TASK DETAILS:
Set down exactly the lines from the one containing "width: 244px; height: 33px;" through the end of the records below, both included, and nothing else.

*** Opening of RECORD EXCERPTS ***

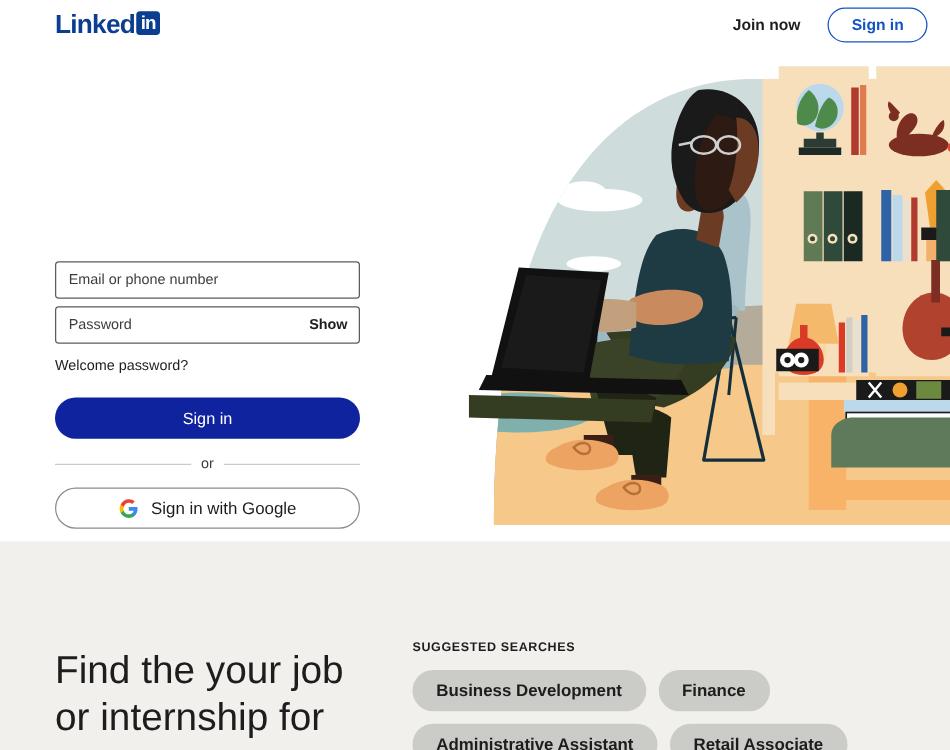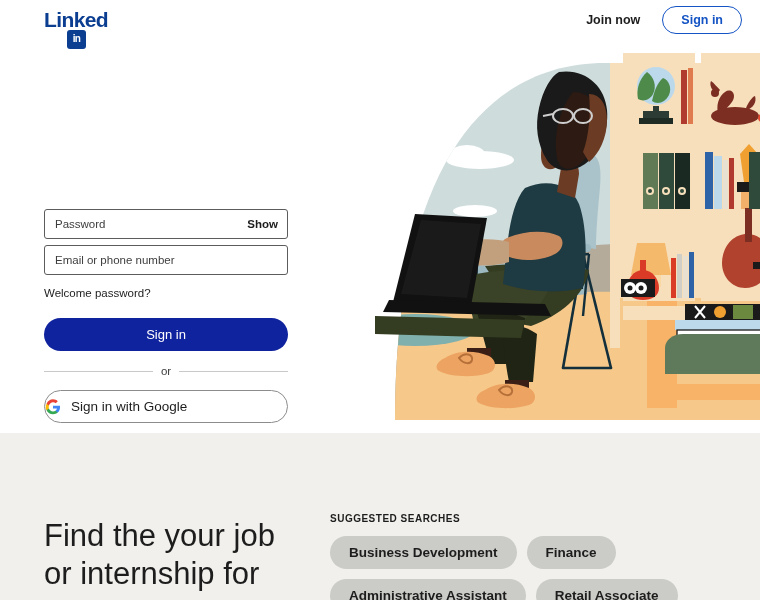--- a/index.html
+++ b/index.html
@@ -25,9 +25,9 @@
   }
   .logo {
     position: absolute; left: 44px; top: 9px;
-    display: flex; align-items: center;
+    display: flex; align-items: flex-start;
     font-size: 21px; font-weight: bold; letter-spacing: -0.6px;
-    color: #0b3d91; line-height: 1; flex-direction: column;
+    color: #0b3d91; line-height: 1;
   }
   .logo .word { color: #0b3d91; }
   .logo .inbox {

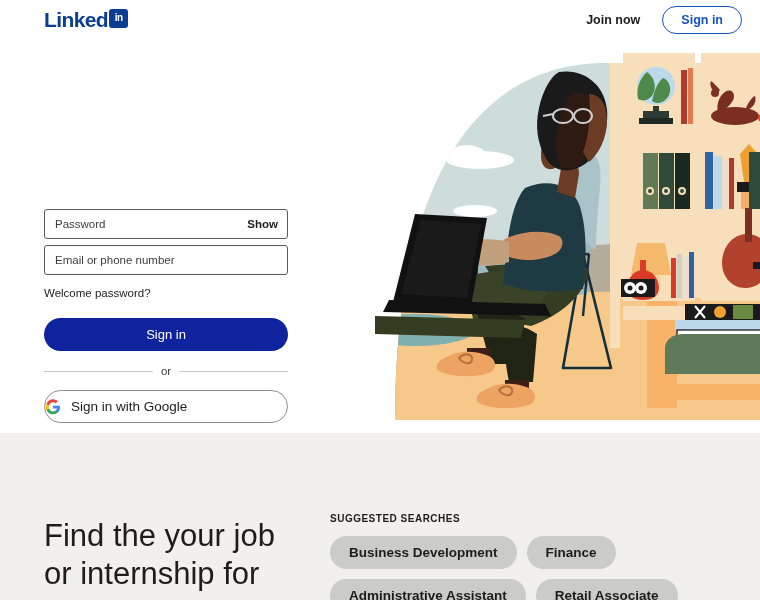--- a/index.html
+++ b/index.html
@@ -34,7 +34,7 @@
     display: inline-flex; align-items: center; justify-content: center;
     background: #0b3d91; color: #ffffff;
     width: 19px; height: 19px; border-radius: 3px;
-    font-size: 10px; font-weight: bold; margin-left: 1px;
+    font-size: 15px; font-weight: bold; margin-left: 1px;
     padding-bottom: 1px;
   }
   .header-right {

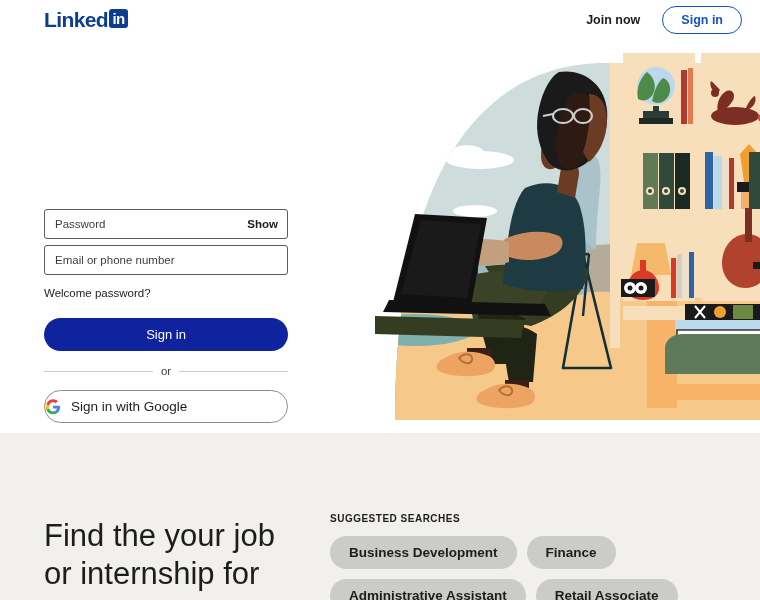--- a/index.html
+++ b/index.html
@@ -344,11 +344,11 @@
 
     <div class="form">
       <div class="field">
+        <input type="text" placeholder="Email or phone number" style="">
+      </div>
+      <div class="field">
         <input type="password" placeholder="Password" style="">
         <button class="show-btn">Show</button>
-      </div>
-      <div class="field">
-        <input type="text" placeholder="Email or phone number" style="">
       </div>
       <a class="forgot" href="#">Welcome password?</a>
       <button class="btn-signin">Sign in</button>

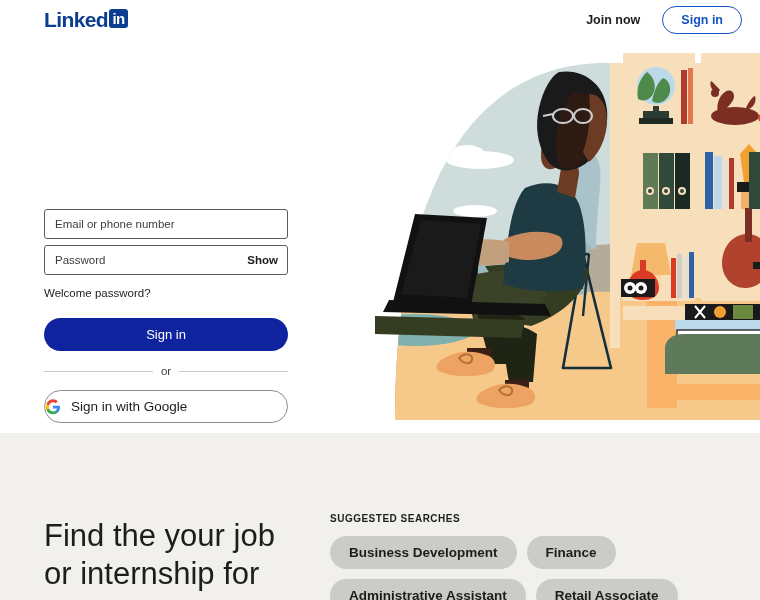--- a/index.html
+++ b/index.html
@@ -103,7 +103,7 @@
   .divider .line { flex: 1; height: 1px; background: #c9c9c9; }
   .divider .or { font-size: 11.5px; color: #3d3d3d; }
   .btn-google {
-    display: flex; align-items: center; justify-content: flex-start; gap: 10px;
+    display: flex; align-items: center; justify-content: center; gap: 10px;
     width: 244px; height: 33px; margin-top: 13px;
     background: #ffffff; border: 1px solid #8c8c8c; border-radius: 17px;
     font-family: "Liberation Sans", sans-serif;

*** Close of RECORD EXCERPTS ***

WRITTEN RESPONSE:
     width: 244px; height: 33px; margin-top: 13px;
     background: #ffffff; border: 1px solid #8c8c8c; border-radius: 17px;
     font-family: "Liberation Sans", sans-serif;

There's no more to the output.